- **DATA TO EXAMINE**:
•••

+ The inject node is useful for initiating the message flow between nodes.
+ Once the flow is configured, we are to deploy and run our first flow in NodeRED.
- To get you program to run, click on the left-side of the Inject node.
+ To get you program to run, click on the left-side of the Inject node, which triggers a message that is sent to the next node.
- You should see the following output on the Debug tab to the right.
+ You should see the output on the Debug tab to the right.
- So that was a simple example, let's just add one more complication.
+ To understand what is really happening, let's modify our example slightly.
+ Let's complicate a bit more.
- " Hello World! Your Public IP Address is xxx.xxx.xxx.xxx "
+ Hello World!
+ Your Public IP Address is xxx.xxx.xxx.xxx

•••

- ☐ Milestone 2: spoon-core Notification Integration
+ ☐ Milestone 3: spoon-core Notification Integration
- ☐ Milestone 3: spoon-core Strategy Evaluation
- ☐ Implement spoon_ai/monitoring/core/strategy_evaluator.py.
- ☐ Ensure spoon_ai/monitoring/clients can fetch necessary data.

•••

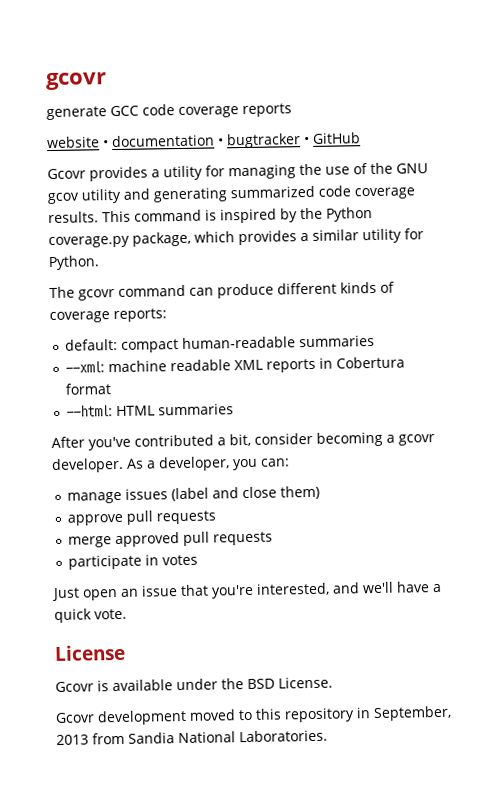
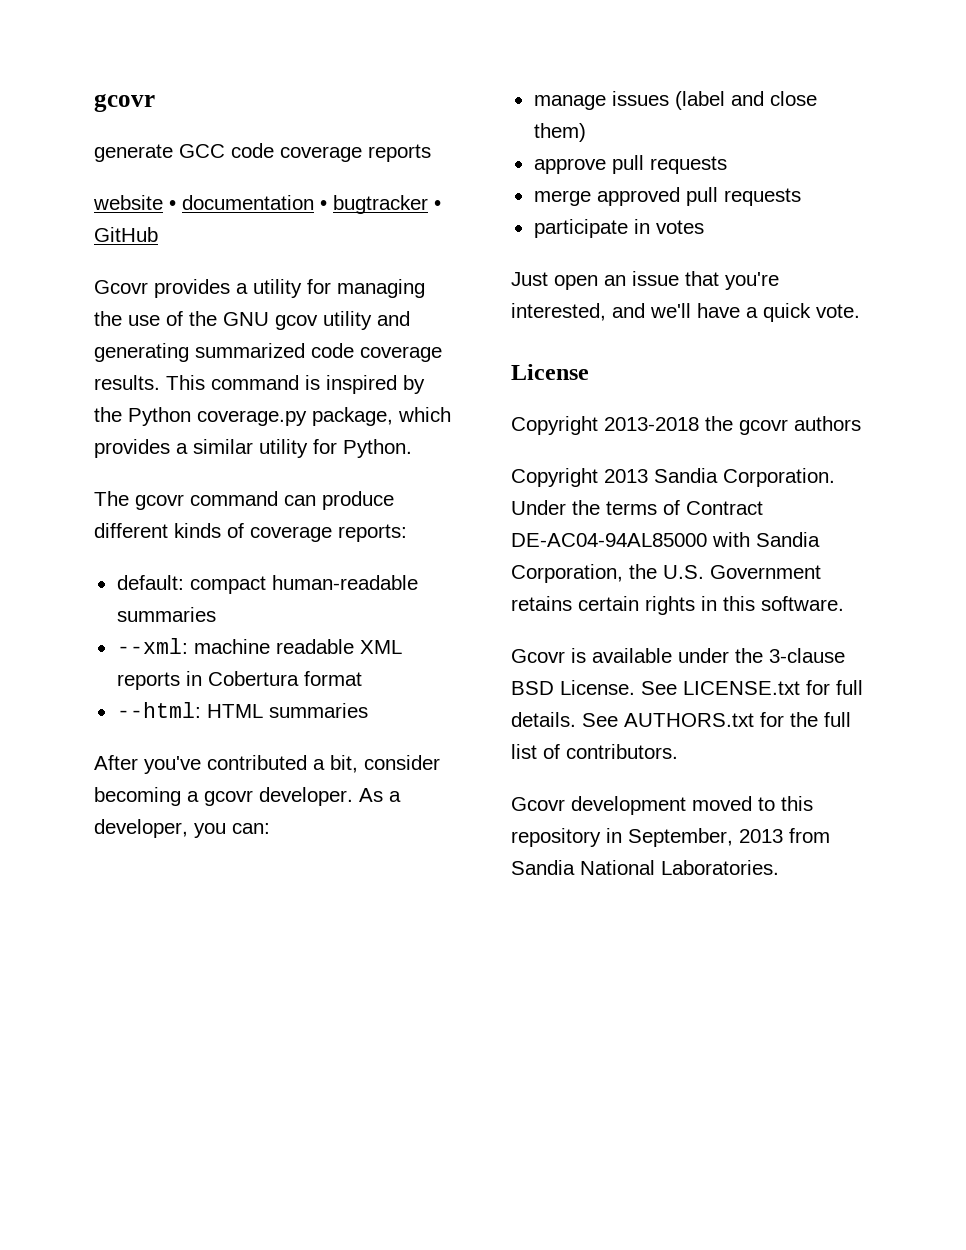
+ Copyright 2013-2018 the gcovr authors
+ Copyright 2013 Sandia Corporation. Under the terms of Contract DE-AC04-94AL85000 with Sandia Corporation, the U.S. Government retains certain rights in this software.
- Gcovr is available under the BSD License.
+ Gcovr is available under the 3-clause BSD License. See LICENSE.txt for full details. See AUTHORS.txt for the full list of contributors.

•••

Starting from the records above, copy each line where the string "Hello" is found.

- **TASK OUTPUT**:
- " Hello World! Your Public IP Address is xxx.xxx.xxx.xxx "
+ Hello World!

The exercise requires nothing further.